LA MOSQUITIA, HONDURAS – Il est 4 h 30 du matin. Le soleil se lève derrière une forêt de pins, et des tons clairs et chauds commencent à décorer le ciel. En fond sonore, les cris d’un petit groupe d’apu pauni, nom donné par le peuple natif des Miskitos aux aras rouges (Ara macao), se font entendre. Ces petits oiseaux se toilettent mutuellement en attendant Anayda Pantin Lopez, qui a consacré les douze dernières années à les protéger.

« Je le fais avec beaucoup d’amour, car ils sont comme mes enfants », confie Pantin. « Je leur donne du riz avec des haricots, du yucca et du plantain. Quand nous le pouvons, nous achetons de la nourriture pour oiseaux. »

Les Miskitos vivent à La Mosquitia, région située dans le coin nord-est du Honduras qui abrite la plus grande zone sauvage d’Amérique centrale, et qui est le seul endroit du pays où les aras rouges peuvent voler librement. Pantin et son mari, Santiago Lacuth Montoya, vivent dans le petit village de Mabita, où la plupart des habitants protègent ces oiseaux exotiques et le reste de la faune qui les entoure.

Deux fois par jour, elle prépare à manger pour les quarante à soixante aras qui viennent se nourrir dans son village. Mais ce n'est pas tout. Elle travaille également dans un centre de sauvetage dans lequel les oiseaux récupérés des bras des braconniers, ou les petits retirés de leur nid, sont pris en charge jusqu’à leur retour dans la nature.

Il y a quelques années, son mari Lacuth subvenait aux besoins de la famille en plantant des haricots, des plantains et des yuccas, ainsi qu’en vendant des œufs et des petits de aras comme animaux de compagnie, sans se douter de l’impact négatif que cette activité avait sur la population d’oiseaux. Lorsqu’il a appris que le nombre d’aras était en chute libre, Lacuth a décidé de protéger leurs nids, et a confronté d’autres braconniers afin de tenter de les convaincre de suivre ses traces.

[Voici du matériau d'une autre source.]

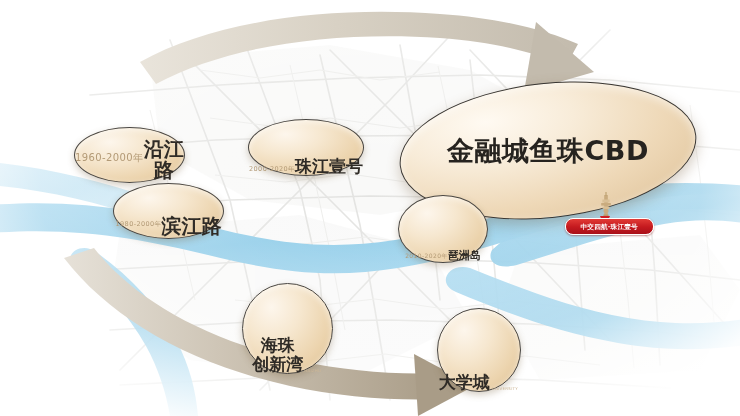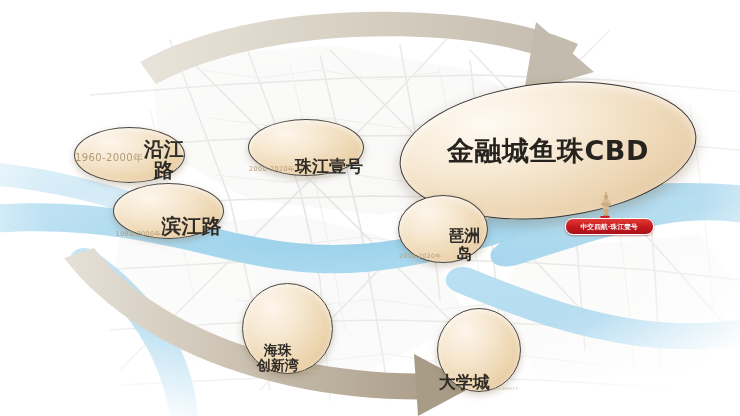--- a/index.html
+++ b/index.html
@@ -218,7 +218,7 @@
   </div>
 
   <div class="node" style="left:113px;top:183px;width:111px;height:56px;border-radius:50%;">
-    <div class="era" style="font-size:6.5px;margin-bottom:1px;">1980-2000年</div>
+    <div class="era" style="font-size:6.5px;margin-bottom:11px;">1980-2000年</div>
     <div class="name" style="font-size:20px;">滨江路</div>
   </div>
 

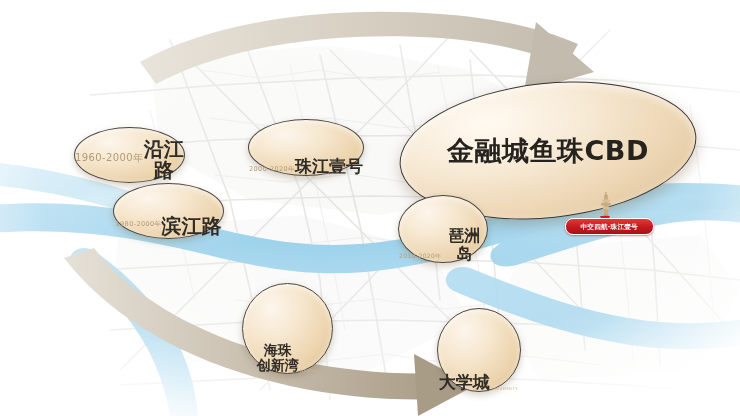--- a/index.html
+++ b/index.html
@@ -229,7 +229,7 @@
 
   <div class="node" style="left:398px;top:195px;width:90px;height:68px;border-radius:50%;">
     <div class="era" style="font-size:6px;margin-bottom:3px;">2010-2020年</div>
-    <div class="name" style="font-size:16px;">琶洲岛</div>
+    <div class="name" style="font-size:11px;">琶洲岛</div>
   </div>
 
   <div class="node" style="left:242px;top:283px;width:91px;height:91px;border-radius:50%;">

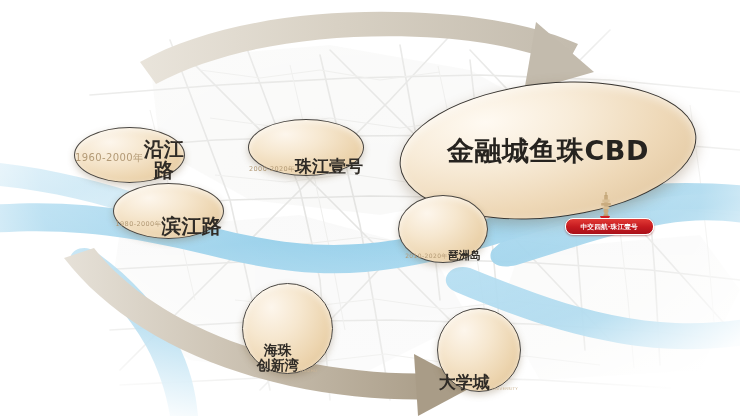--- a/index.html
+++ b/index.html
@@ -233,7 +233,7 @@
   </div>
 
   <div class="node" style="left:242px;top:283px;width:91px;height:91px;border-radius:50%;">
-    <div class="name" style="font-size:14px;">海珠
+    <div class="name" style="font-size:17px;">海珠
 创新湾</div>
     <div class="micro" style="font-size:4.5px;margin-top:5px;">HAIZHU</div>
   </div>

« Ils m’ont menacé, mais j’ai tenu bon, car je voulais convaincre tout le monde d’arrêter de braconner les poussins. Pendant de nombreuses années, je n’ai pu acheter de la nourriture pour ma famille que grâce à la vente d’aras. Maintenant, c’est à mon tour de les aider. »

Jusqu’à 1990, la chasse et la vente d’espèces sauvages étaient autorisées par la loi du pays ; des milliers d’aras ont disparu, mettant certaines espèces en danger d'extinction.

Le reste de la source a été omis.